OBJEÇÕES AO EMPIRISMO HUMEANO

• Objeção à concepção humeana de causalidade – parte II:


• Não é suficiente porque existem acontecimentos que se sucedem constantemente sem que sejam a
causa um do outro, como a sucessão dos dias e das noites, por exemplo.
• Não é necessária porque existem acontecimentos que se encontram numa relação causal, embora
não surjam constantemente associados. Como acontece, por exemplo, com a origem do universo, não
podemos dizer que há uma conjunção constante entre a causa e o efeito, o que significa que a teoria
humeana da causalidade tem a estranha implicação de que o universo não teve uma causa.
OBJEÇÕES AO EMPIRISMO HUMEANO

• Objeção baseada na argumentação a favor da melhor explicação – parte I:


• Bertrand Russell (1872-1970) rejeita as conclusões céticas de Hume, pois considera que a sua ideia
de “fundamento racional” (ou “racionalmente justificável”) é demasiado restrita. Para Russell, pode
ser racional acreditar numa crença simplesmente porque, de entre as alternativas disponíveis para
explicar a nossa experiência, essa é a hipótese mais plausível (pelo que é mais racional acreditar na
sua verdade do que em qualquer uma das alternativas). Chama-se a esta forma de argumentação
“abdução” ou, mais especificamente, “argumentação a favor da melhor explicação”.
OBJEÇÕES AO EMPIRISMO HUMEANO

• Objeção baseada na argumentação a favor da melhor explicação – parte II:


• Assim, Russell acredita que a existência de um mundo exterior às nossas mentes é uma explicação da
nossa experiência muito mais simples e apelativa do que qualquer cenário cético que possamos
imaginar e, por isso, considera que estamos racionalmente justificados a acreditar nisso.

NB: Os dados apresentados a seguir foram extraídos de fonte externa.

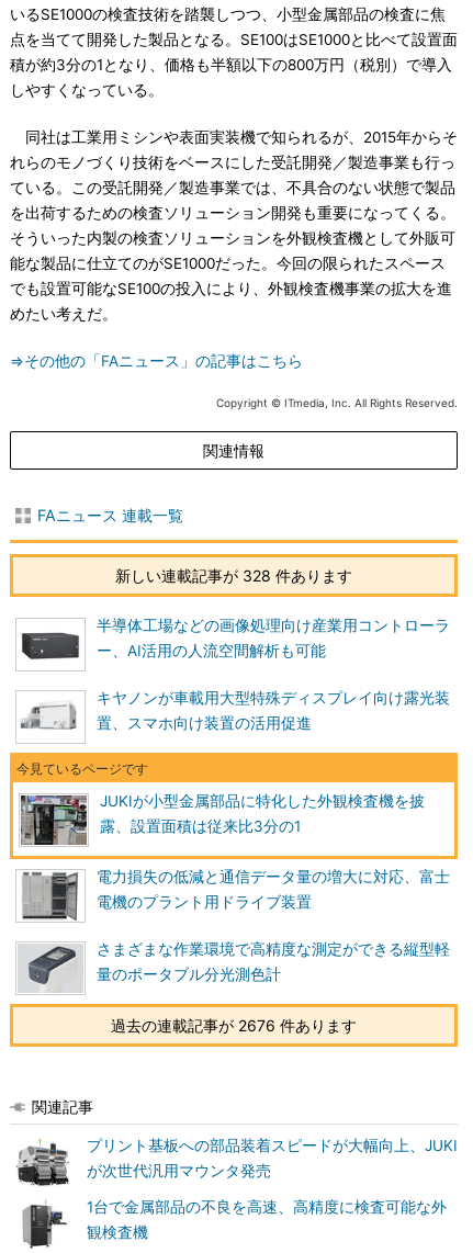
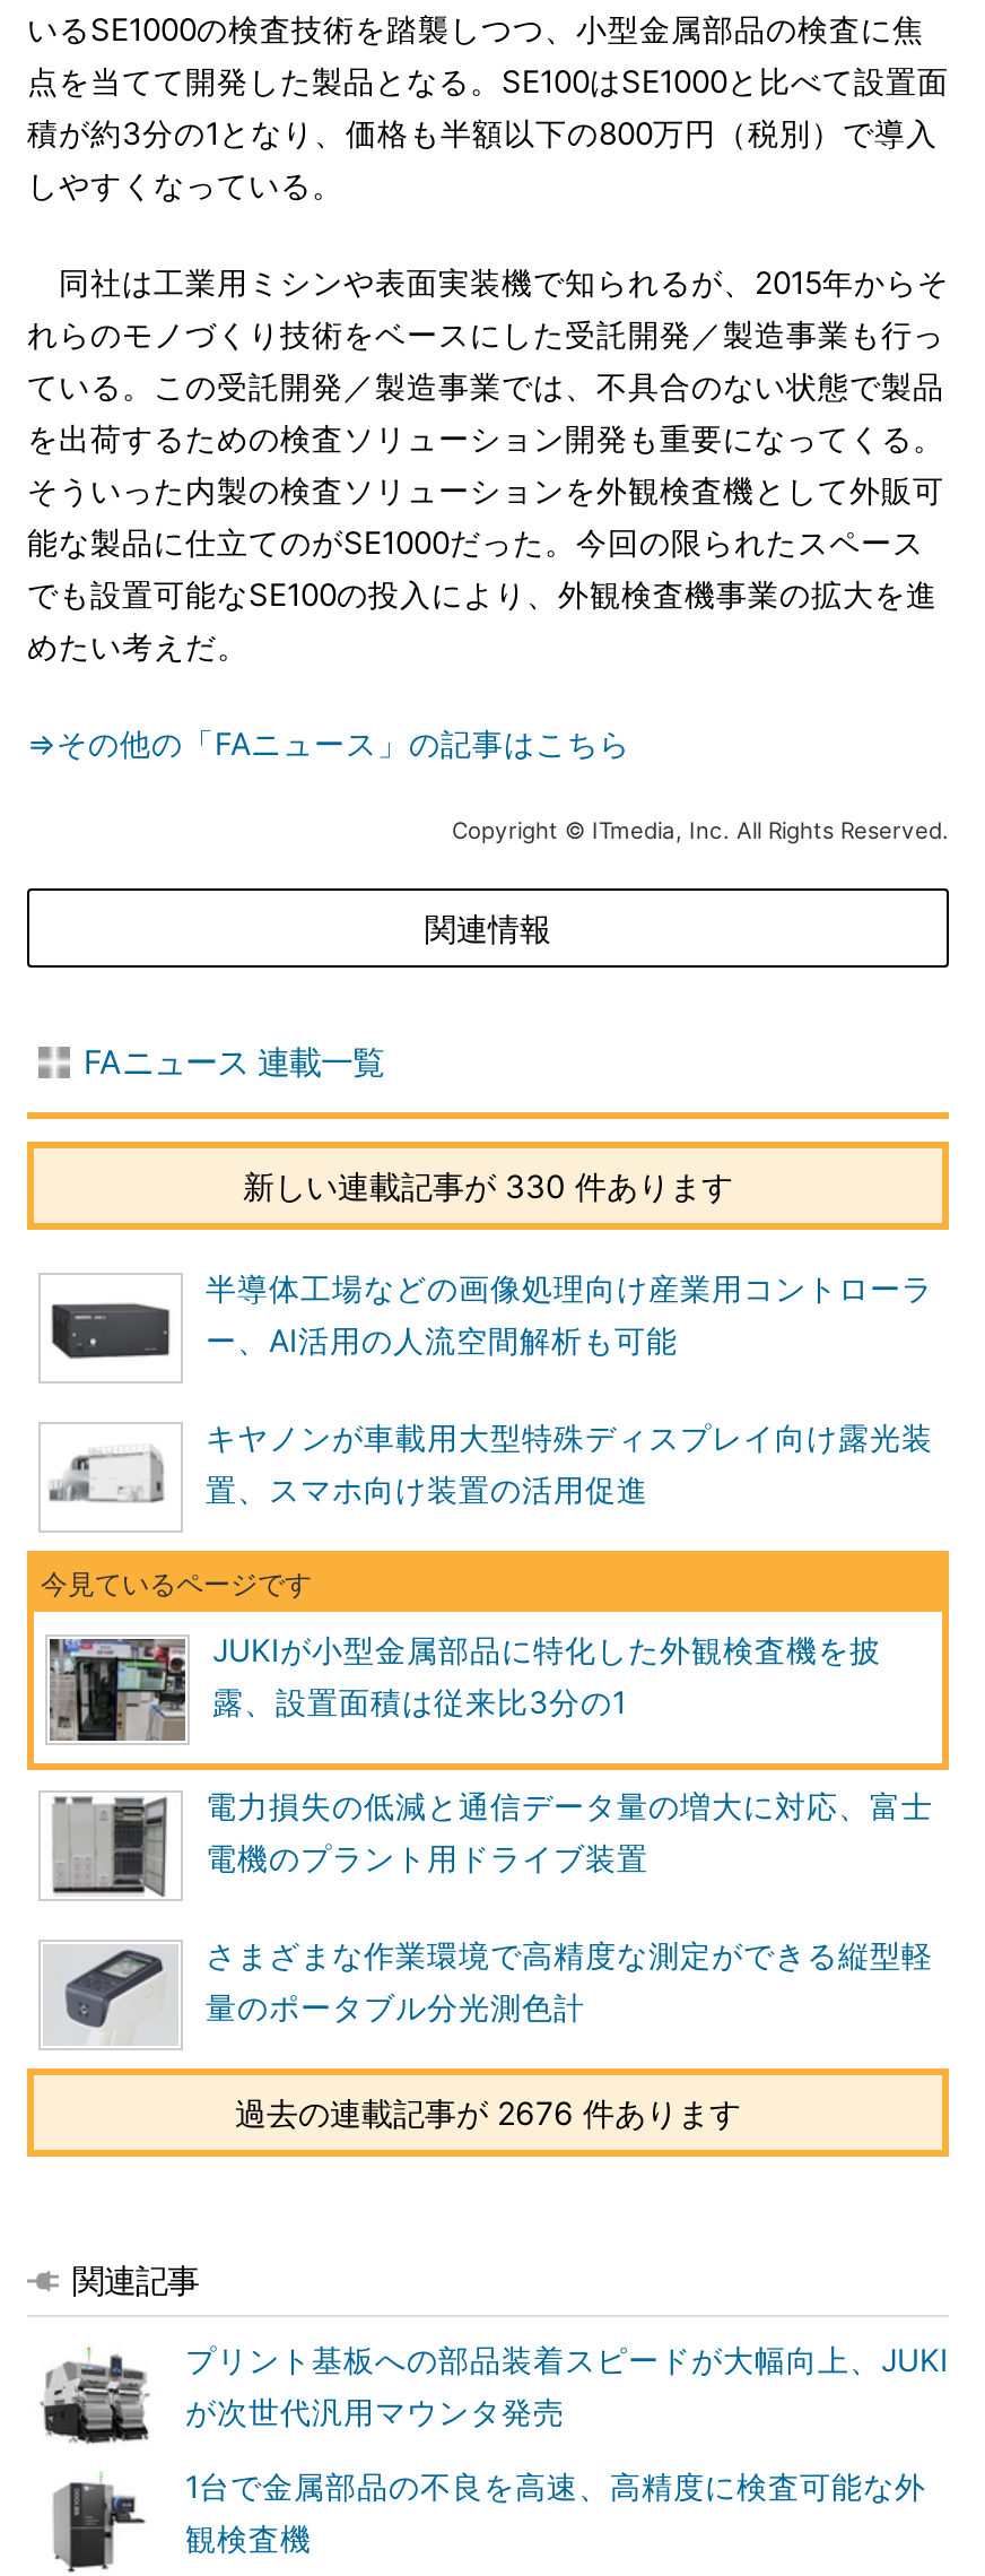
[115,566,352,585] 新しい連載記事が 328 件あります -> [243,1166,733,1205] 新しい連載記事が 330 件あります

Por
exemplo, quando vemos um gato aparecer numa parte da sala e posteriormente nos apercebemos que
este está noutro espaço da casa, parece bastante mais aceitável a hipótese de que ele se deslocou de
um lado para o outro, do que aceitar que o gato não passa de uma imagem mental.
OBJEÇÕES AO EMPIRISMO HUMEANO

• Objeção baseada na argumentação a favor da melhor explicação – parte III:


• Esta estratégia argumentativa aplica-se igualmente à ideia de causalidade. Se Hume estiver certo,
como se explica a conjunção constante entre certos acontecimentos? Como um sucessão de
coincidências? Parece mais razoável aceitar que as relações causais, de facto, existem do que supor
que essas conjunções constantes simplesmente ocorrem no mundo de um modo casual.